WHAT YOU HAVE TO DO
Tally every line below where "size" appears, then report the total alone.

Dataset items
•••••

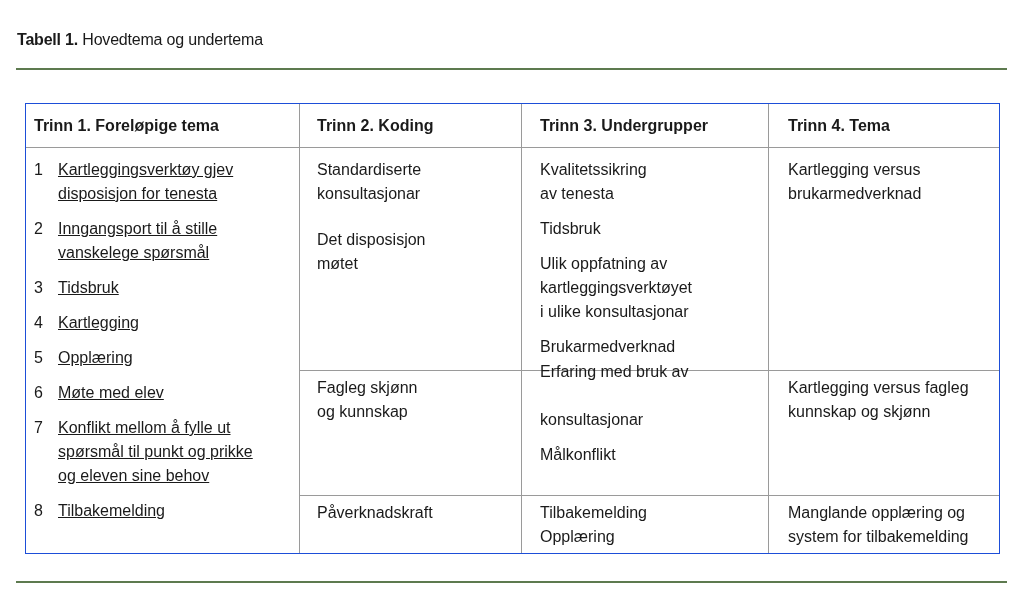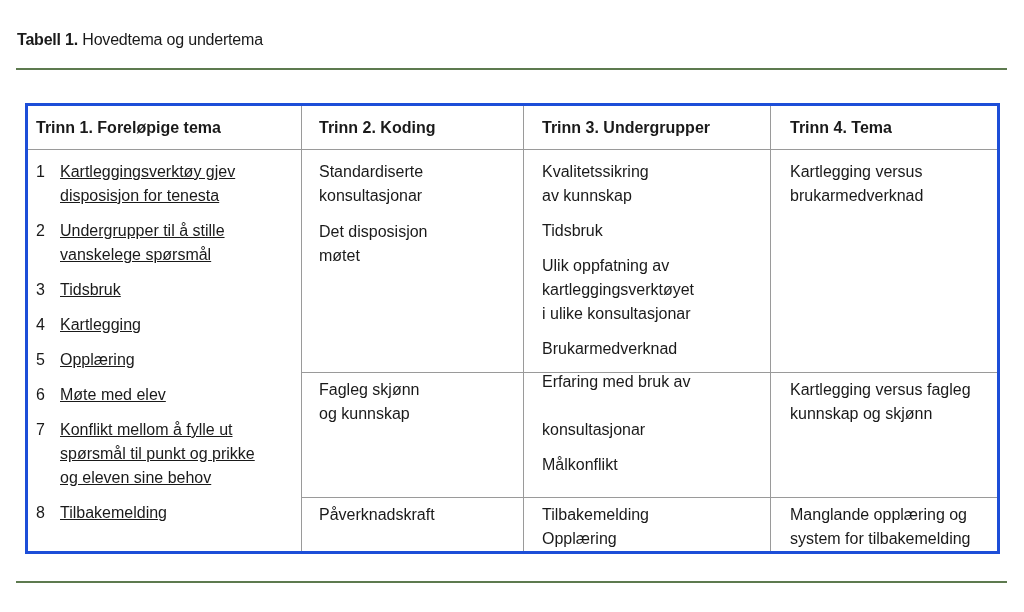--- a/index.html
+++ b/index.html
@@ -11,7 +11,7 @@
   .rule.top { top:68px; }
   .rule.bottom { top:581px; }
   .tbl { position:absolute; left:25px; top:103px; width:975px; height:451px;
-         border:3px solid #1d4ed8; box-sizing:border-box; }
+         border:1px solid #1d4ed8; box-sizing:border-box; }
   .hline { position:absolute; left:0; right:0; height:1px; background:#9a9a9a; }
   .vline { position:absolute; width:1px; background:#9a9a9a; }
   .cell { position:absolute; font-size:16px; line-height:24px; }

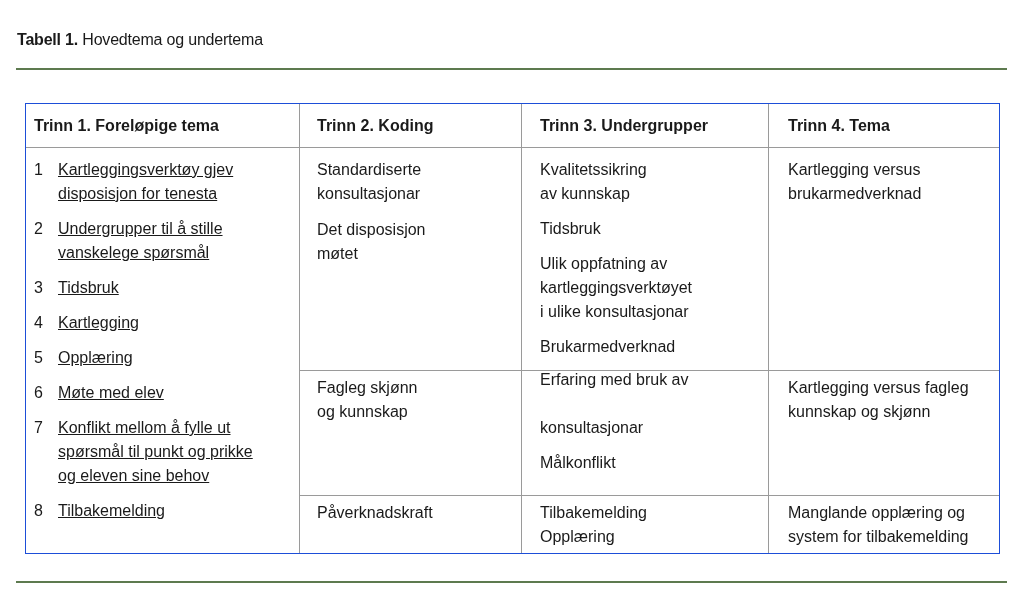--- a/index.html
+++ b/index.html
@@ -78,7 +78,7 @@
   </div>
 
   <div class="cell" style="left:291px; top:54px; width:200px">
-    <p class="para" style="margin-bottom:12px"><span>Standardiserte</span><br><span>konsultasjonar</span></p>
+    <p class="para" style="margin-bottom:22px"><span>Standardiserte</span><br><span>konsultasjonar</span></p>
     <p class="para"><span>Det disposisjon</span><br><span>møtet</span></p>
   </div>
   <div class="cell" style="left:514px; top:54px; width:225px">

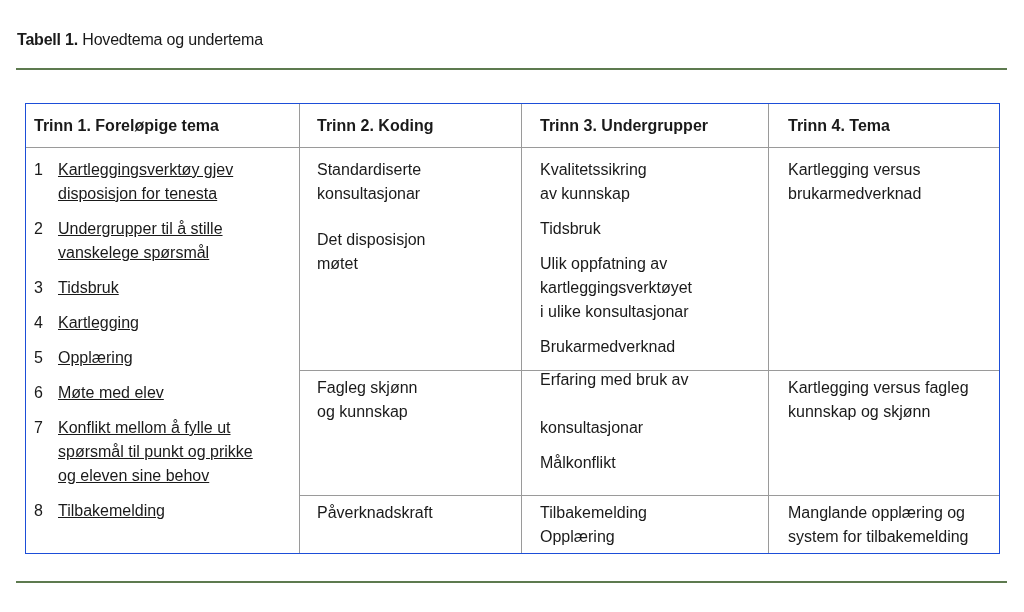--- a/index.html
+++ b/index.html
@@ -82,7 +82,7 @@
     <p class="para"><span>Det disposisjon</span><br><span>møtet</span></p>
   </div>
   <div class="cell" style="left:514px; top:54px; width:225px">
-    <p class="para"><span>Kvalitetssikring</span><br><span>av kunnskap</span></p>
+    <p class="para"><span>Kvalitetssikring</span><br><span>av tenesta</span></p>
 
     <p class="para"><span>Tidsbruk</span></p>
     <p class="para"><span>Ulik oppfatning av</span><br><span>kartleggingsverktøyet</span><br><span>i ulike konsultasjonar</span></p>

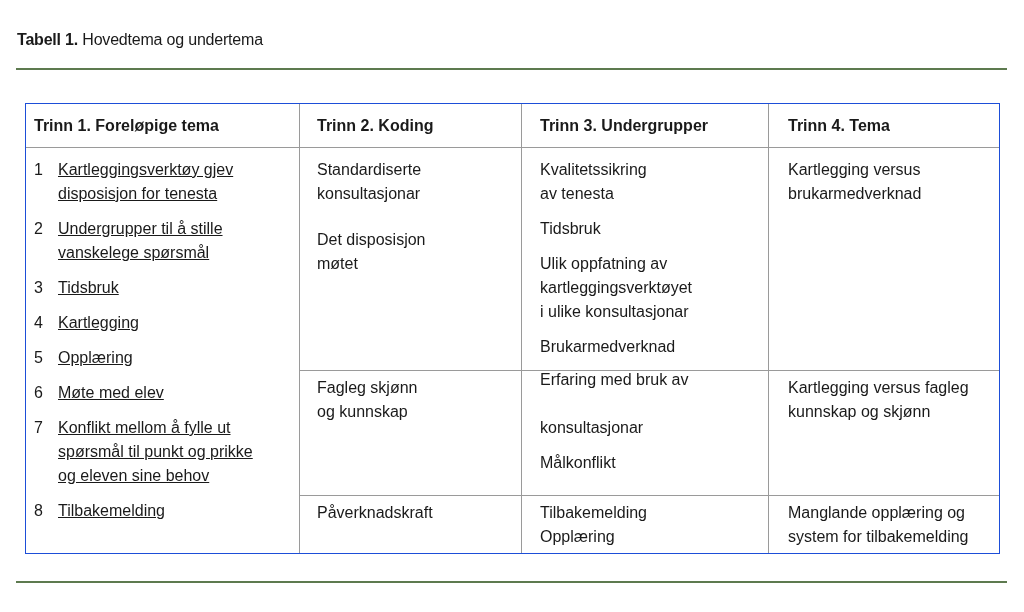--- a/index.html
+++ b/index.html
@@ -49,7 +49,7 @@
       </div>
     <div class="num-item">
         <span class="n">2</span>
-        <span class="t"><span>Undergrupper til å stille</span><br><span>vanskelege spørsmål</span></span>
+        <span class="t"><span>Inngangsport til å stille</span><br><span>vanskelege spørsmål</span></span>
       </div>
     <div class="num-item">
         <span class="n">3</span>

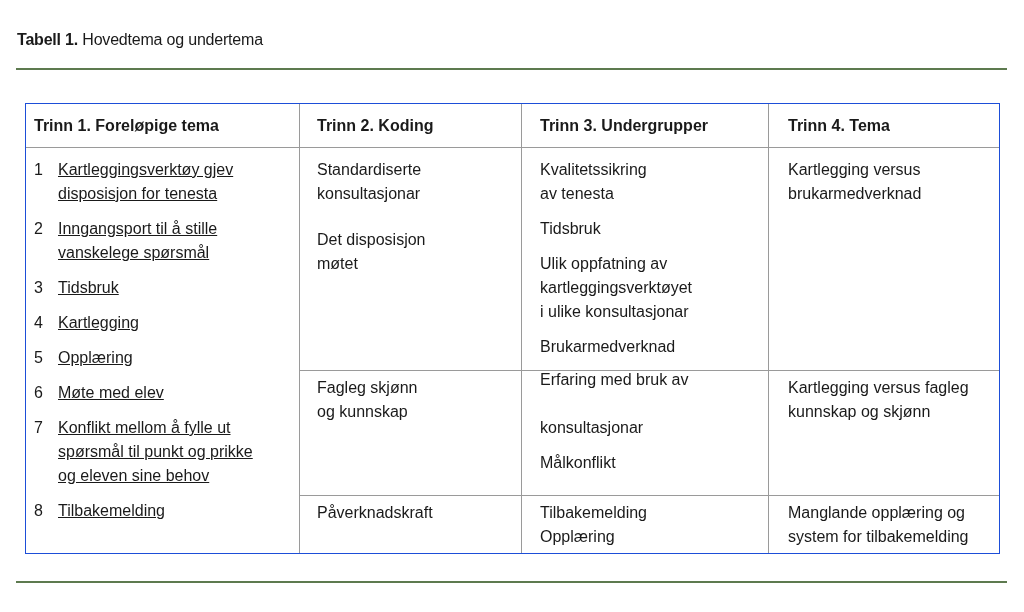--- a/index.html
+++ b/index.html
@@ -95,7 +95,7 @@
   <div class="cell" style="left:762px; top:54px; width:210px">
     <p class="para"><span>Kartlegging versus</span><br><span>brukarmedverknad</span></p>
   </div>
-  <div class="cell" style="left:514px; top:264px; width:225px">
+  <div class="cell" style="left:514px; top:256px; width:225px">
     <p class="para"><span>Erfaring med bruk av</span><br><br><span>konsultasjonar</span></p>
     <p class="para"><span>Målkonflikt</span></p>
   </div>

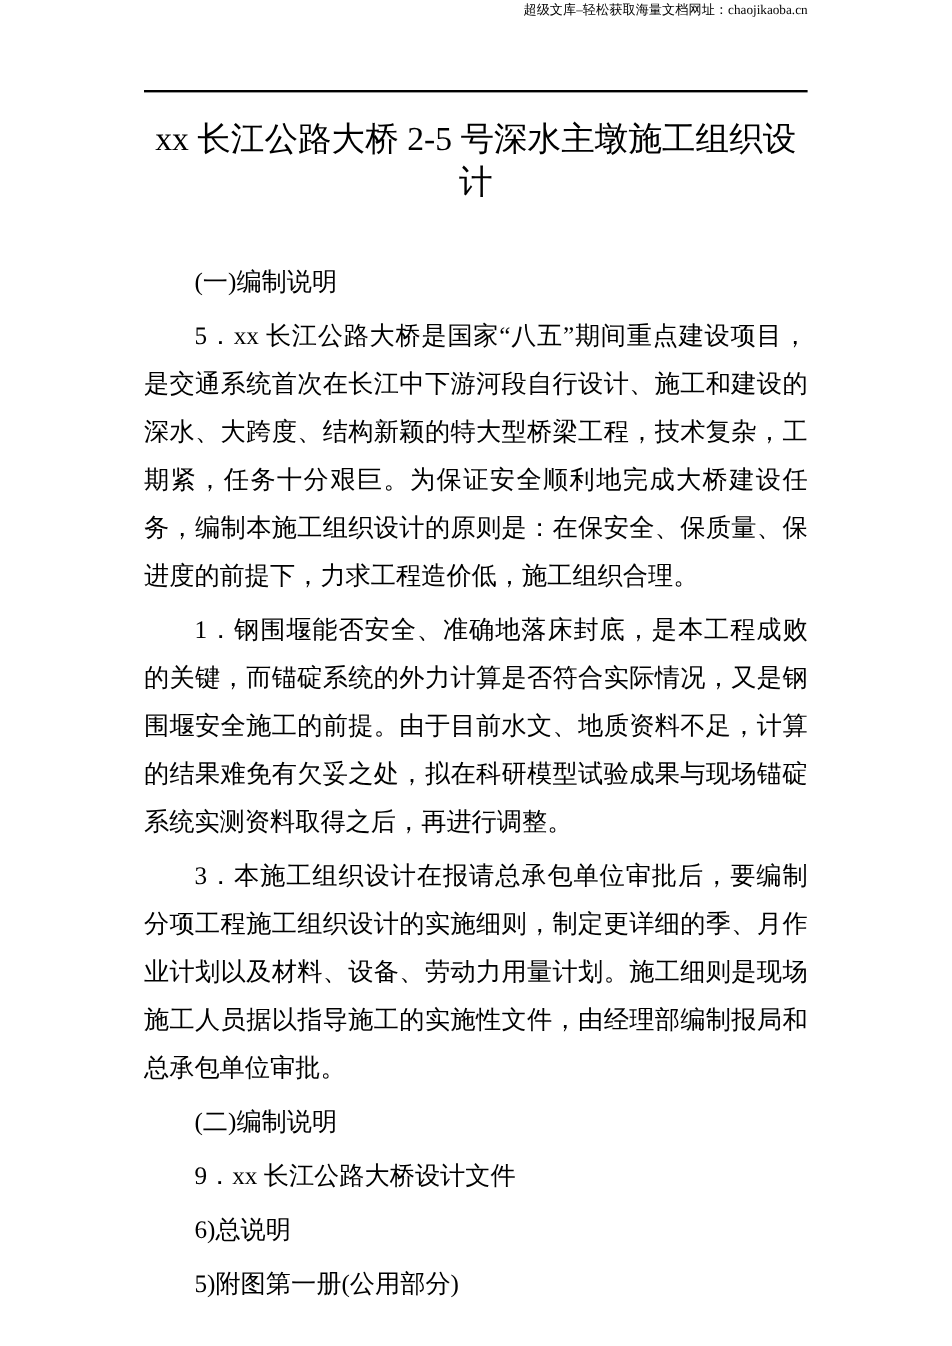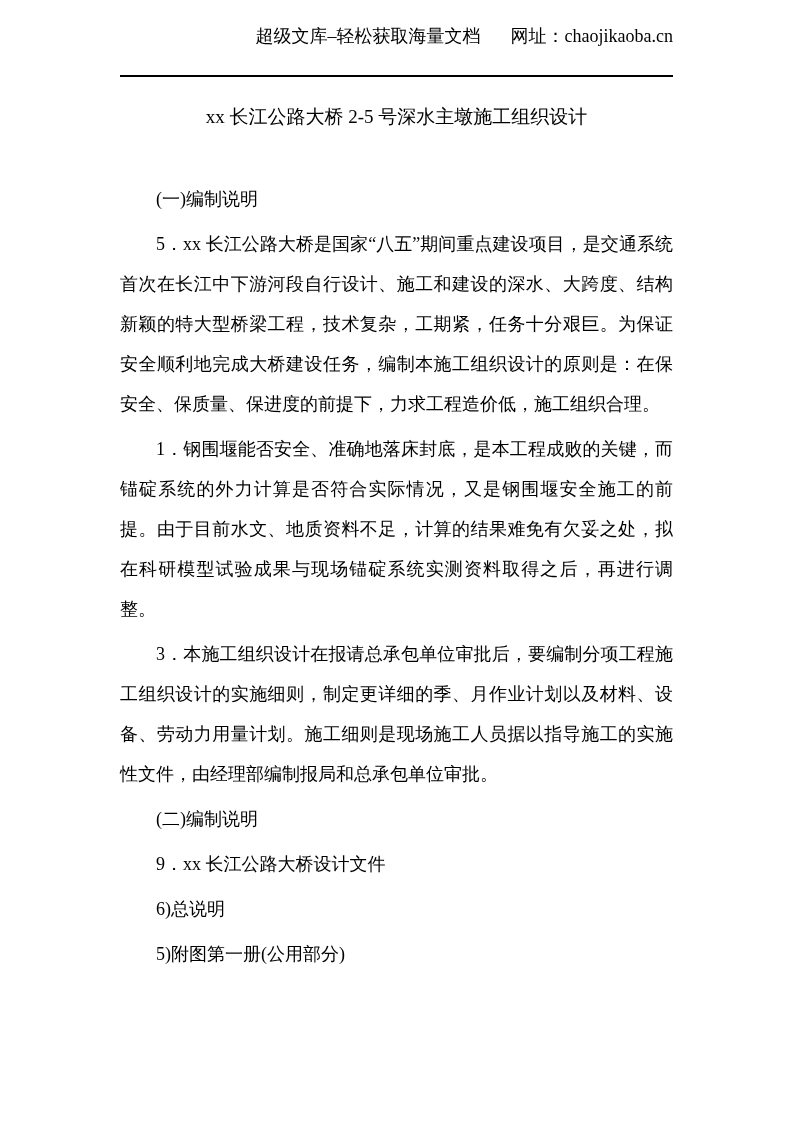--- a/index.html
+++ b/index.html
@@ -22,11 +22,10 @@
     height: 71px;
     display: flex;
     justify-content: flex-end;
-    align-items: center;
-    gap: 30px;
+    align-items: flex-start;
     border-bottom: 2px solid #000000;
     padding-bottom: 4px;
-    font-size: 18px;
+    font-size: 11px;
     line-height: 18px;
     white-space: nowrap;
   }

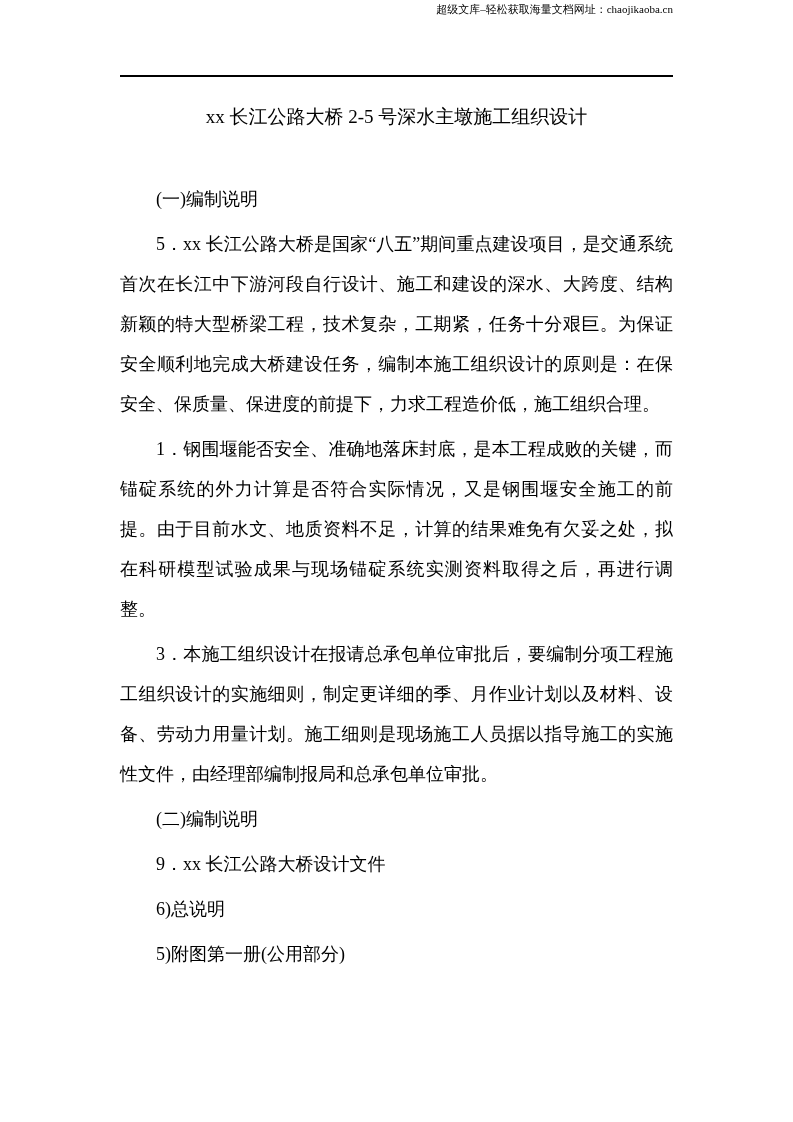--- a/index.html
+++ b/index.html
@@ -31,7 +31,7 @@
   }
   .doc-title {
     margin: 22px 0 0 0;
-    font-size: 19px;
+    font-size: 28px;
     font-weight: normal;
     text-align: center;
     line-height: 36px;

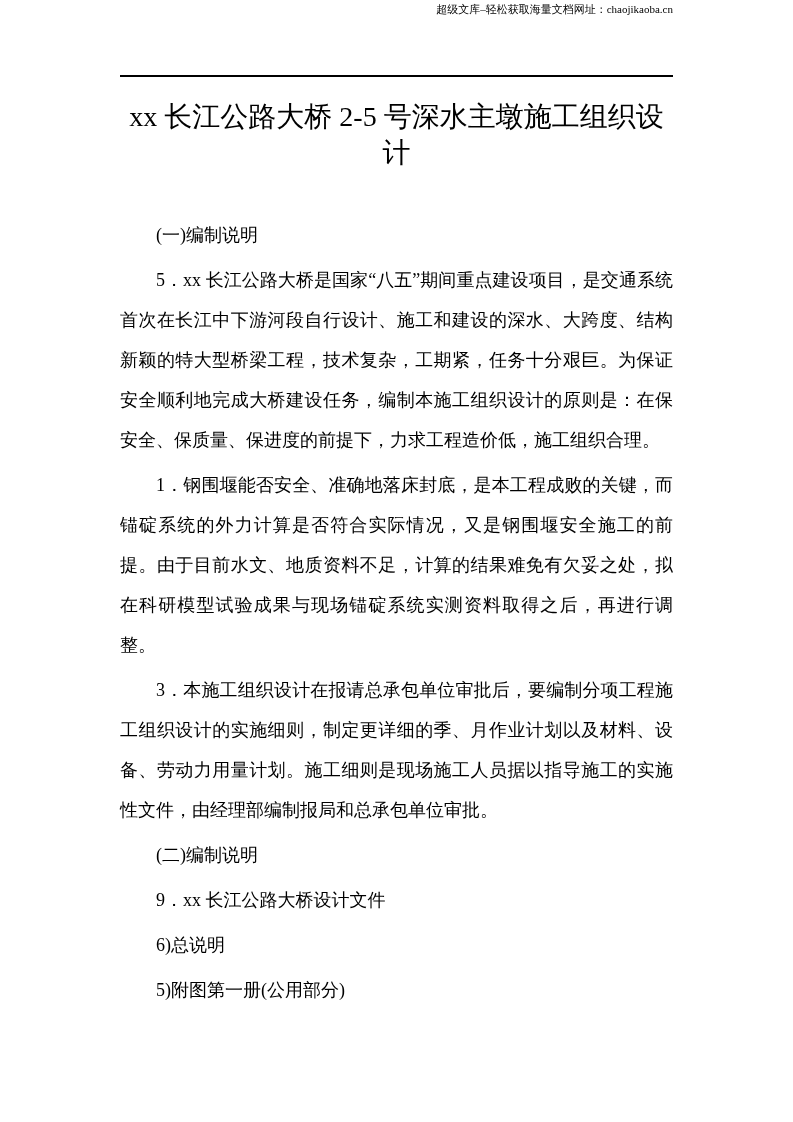--- a/index.html
+++ b/index.html
@@ -41,7 +41,7 @@
   }
   .doc-body p {
     margin: 0 0 5px 0;
-    font-size: 18px;
+    font-size: 21px;
     line-height: 40px;
     text-align: justify;
     text-indent: 2em;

•••••

ANSWER
7